* **WHAT IS NEEDED**: Output every record word for word, minus the pictures.

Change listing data
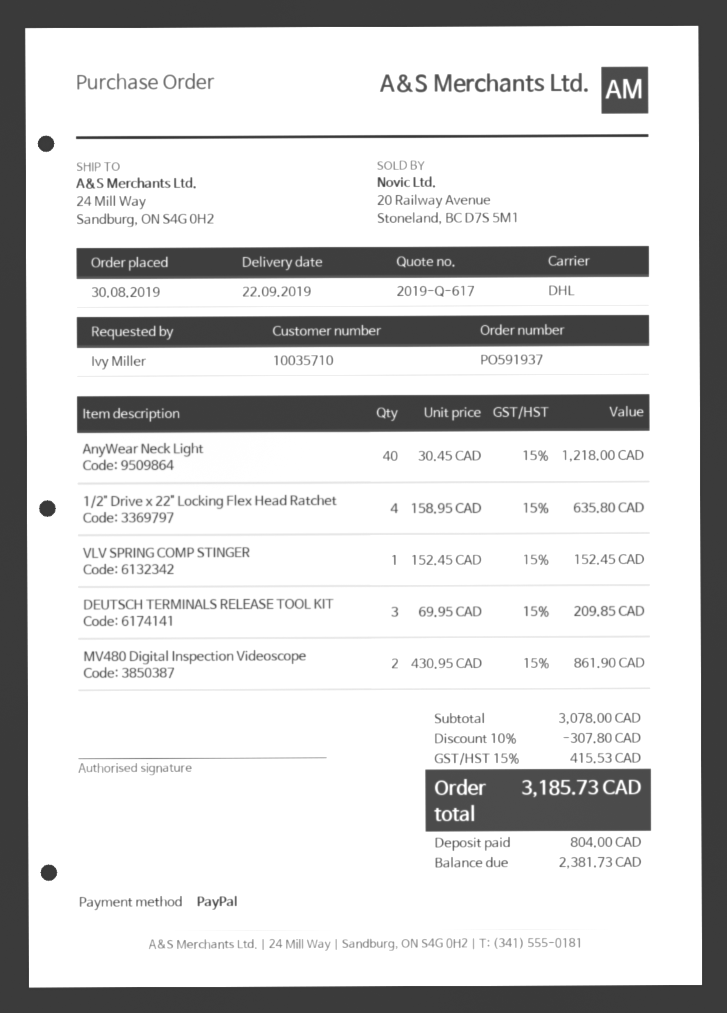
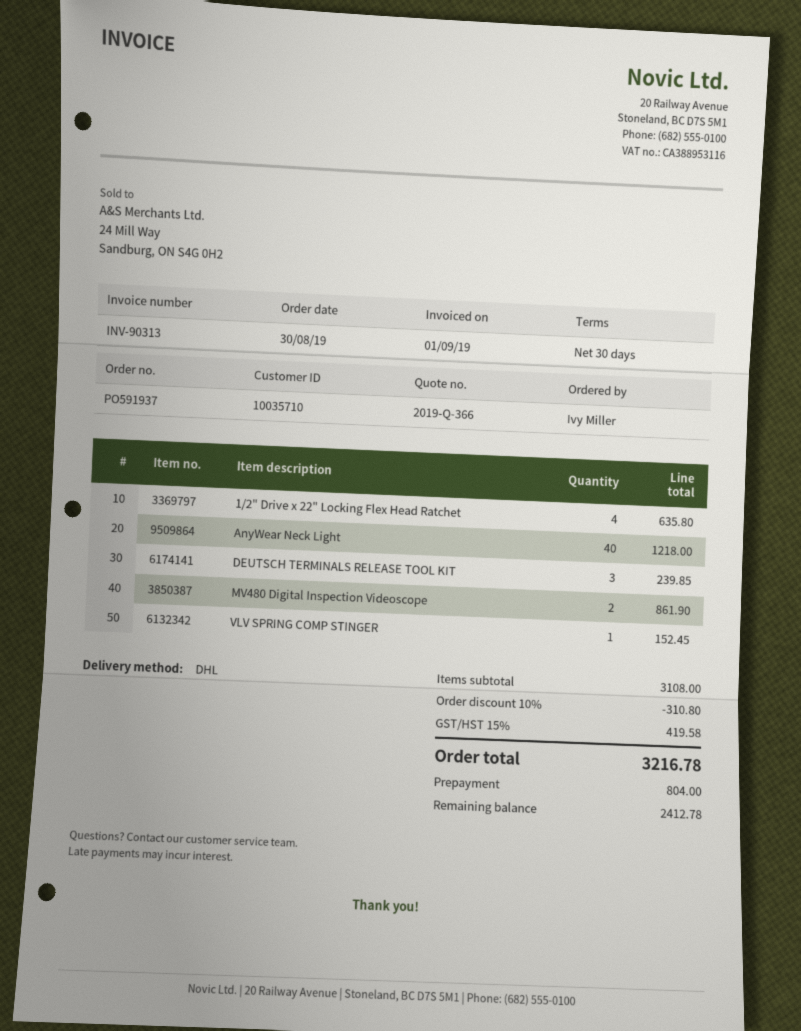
quote number: 2019-Q-617 -> 2019-Q-366
DEUTSCH TERMINALS RELEASE TOOL KIT: 3 for 209.85 -> 3 for 239.85
subtotal: 3078.00 -> 3108.00
discount: 10% = 307.80 -> 10% = 310.80
tax: 15% = 415.53 -> 15% = 419.58
total: 3185.73 -> 3216.78
balance: 2381.73 -> 2412.78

* **RESULT FOR THIS EXERCISE**:
quote number: 2019-Q-617 -> 2019-Q-366
DEUTSCH TERMINALS RELEASE TOOL KIT: 3 for 209.85 -> 3 for 239.85
subtotal: 3078.00 -> 3108.00
discount: 10% = 307.80 -> 10% = 310.80
tax: 15% = 415.53 -> 15% = 419.58
total: 3185.73 -> 3216.78
balance: 2381.73 -> 2412.78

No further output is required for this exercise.